Não concordo que alguém fique em trabalho de parto por 24, 36 horas. Isso já seria maldade. Mas se o seu parto pode ser relativamente rápido, por que decidir pela cesárea? A cirurgia é para os casos de risco. Para quando não existe dilatação suficiente. Quando mãe e bebê estão em condições delicadas e não suportariam o calor, o suor e as lágrimas que envolvem o parto vaginal.

Mas como saber se você não é uma boa parideira se não se deu a chance de tentar? Muitas mulheres violentam a natureza e marcam a cesárea para uma data específica: a que fica mais bonita, ou que coincida com o dia do aniversário de alguém especial. Não dão ao próprio corpo e ao próprio filho o direito de sinalizar que chegou a hora do trabalho de parto. Não querem nem ter de sentir este primeiro chamado da nossa ancestralidade mamífera.
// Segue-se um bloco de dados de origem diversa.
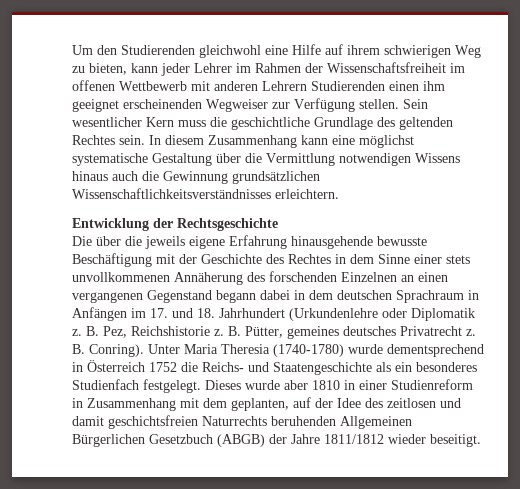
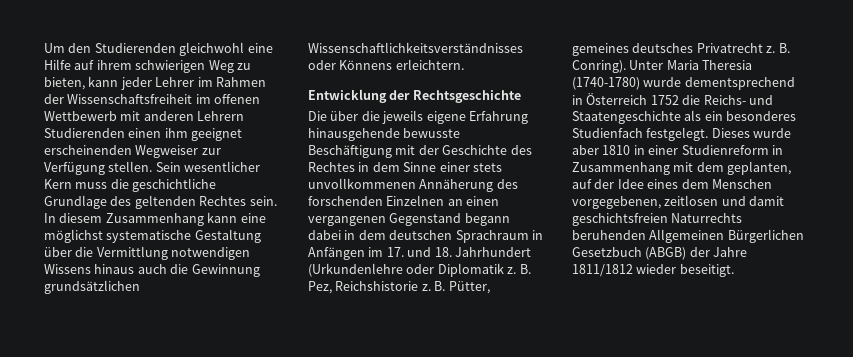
- In diesem Zusammenhang kann eine möglichst systematische Gestaltung über die Vermittlung notwendigen Wissens hinaus auch die Gewinnung grundsätzlichen Wissenschaftlichkeitsverständnisses erleichtern.
+ In diesem Zusammenhang kann eine möglichst systematische Gestaltung über die Vermittlung notwendigen Wissens hinaus auch die Gewinnung grundsätzlichen Wissenschaftlichkeitsverständnisses oder Könnens erleichtern.
- Dieses wurde aber 1810 in einer Studienreform in Zusammenhang mit dem geplanten, auf der Idee des zeitlosen und damit geschichtsfreien Naturrechts beruhenden Allgemeinen Bürgerlichen Gesetzbuch (ABGB) der Jahre 1811/1812 wieder beseitigt.
+ Dieses wurde aber 1810 in einer Studienreform in Zusammenhang mit dem geplanten, auf der Idee eines dem Menschen vorgegebenen, zeitlosen und damit geschichtsfreien Naturrechts beruhenden Allgemeinen Bürgerlichen Gesetzbuch (ABGB) der Jahre 1811/1812 wieder beseitigt.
Não sou da associação das doulas e muito menos do time das bicho-grilos. Tive meus filhos em hospitais, cercada de conforto e UTI neonatal para o caso de algo não dar certo. Mas defendo, sim, o parto natural.

Na minha opinião, ele é muito mais divertido e marcante que os nove meses de gravidez. Esses, sim, uma chatice indispensável para quem tem a bênção de vivenciar a dor e a delícia de ser mãe, segurando a onda dos tais dez centímetros de dilatação do quadril que trazem para o seus braços o ser mais enrugado e apaixonante do planeta.


*Pegando emprestado da mentora Clarice Lispector






Comentários

  1. Luuuu arrepiei!!!! Lindo demais o seu texto!! "Fico entristecida em ver que a maior parte das mulheres se acovarda e, intencionalmente, opta por não ser parte ativa desta história da qual ela é a protagonista (mas se esquece), aceitando ficar zonza de anestesia, inerte, deitada numa maca por horas após o parto. Se você pode ser a estrela, por que ser apenas a dublê?"